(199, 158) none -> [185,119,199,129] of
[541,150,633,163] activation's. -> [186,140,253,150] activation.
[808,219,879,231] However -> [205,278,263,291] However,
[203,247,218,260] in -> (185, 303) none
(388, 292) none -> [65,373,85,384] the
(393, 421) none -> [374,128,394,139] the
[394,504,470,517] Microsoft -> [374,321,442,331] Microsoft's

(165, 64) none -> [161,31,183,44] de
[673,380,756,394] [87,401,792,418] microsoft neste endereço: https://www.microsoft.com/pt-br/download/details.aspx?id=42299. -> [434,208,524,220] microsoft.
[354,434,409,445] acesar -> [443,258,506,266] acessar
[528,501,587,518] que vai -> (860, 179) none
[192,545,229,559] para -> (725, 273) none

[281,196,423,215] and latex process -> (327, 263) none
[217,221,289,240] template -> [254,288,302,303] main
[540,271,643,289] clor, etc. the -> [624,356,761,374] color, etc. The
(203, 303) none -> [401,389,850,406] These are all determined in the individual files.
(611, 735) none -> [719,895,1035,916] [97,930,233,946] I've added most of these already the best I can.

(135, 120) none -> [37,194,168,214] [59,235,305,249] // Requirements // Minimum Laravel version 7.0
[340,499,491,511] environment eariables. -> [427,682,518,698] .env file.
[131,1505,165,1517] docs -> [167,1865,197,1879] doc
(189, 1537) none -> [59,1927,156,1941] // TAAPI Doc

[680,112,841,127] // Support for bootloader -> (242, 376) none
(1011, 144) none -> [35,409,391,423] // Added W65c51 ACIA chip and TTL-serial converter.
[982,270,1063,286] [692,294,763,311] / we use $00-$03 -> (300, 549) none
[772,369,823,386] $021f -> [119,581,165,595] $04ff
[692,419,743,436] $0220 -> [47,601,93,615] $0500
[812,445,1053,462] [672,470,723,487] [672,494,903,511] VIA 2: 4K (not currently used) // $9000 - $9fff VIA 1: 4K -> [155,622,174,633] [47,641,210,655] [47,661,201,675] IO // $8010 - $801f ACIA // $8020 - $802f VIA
══════════
Report all lines above with "ACIA".

(1011, 144) none -> [35,409,391,423] // Added W65c51 ACIA chip and TTL-serial converter.
[812,445,1053,462] [672,470,723,487] [672,494,903,511] VIA 2: 4K (not currently used) // $9000 - $9fff VIA 1: 4K -> [155,622,174,633] [47,641,210,655] [47,661,201,675] IO // $8010 - $801f ACIA // $8020 - $802f VIA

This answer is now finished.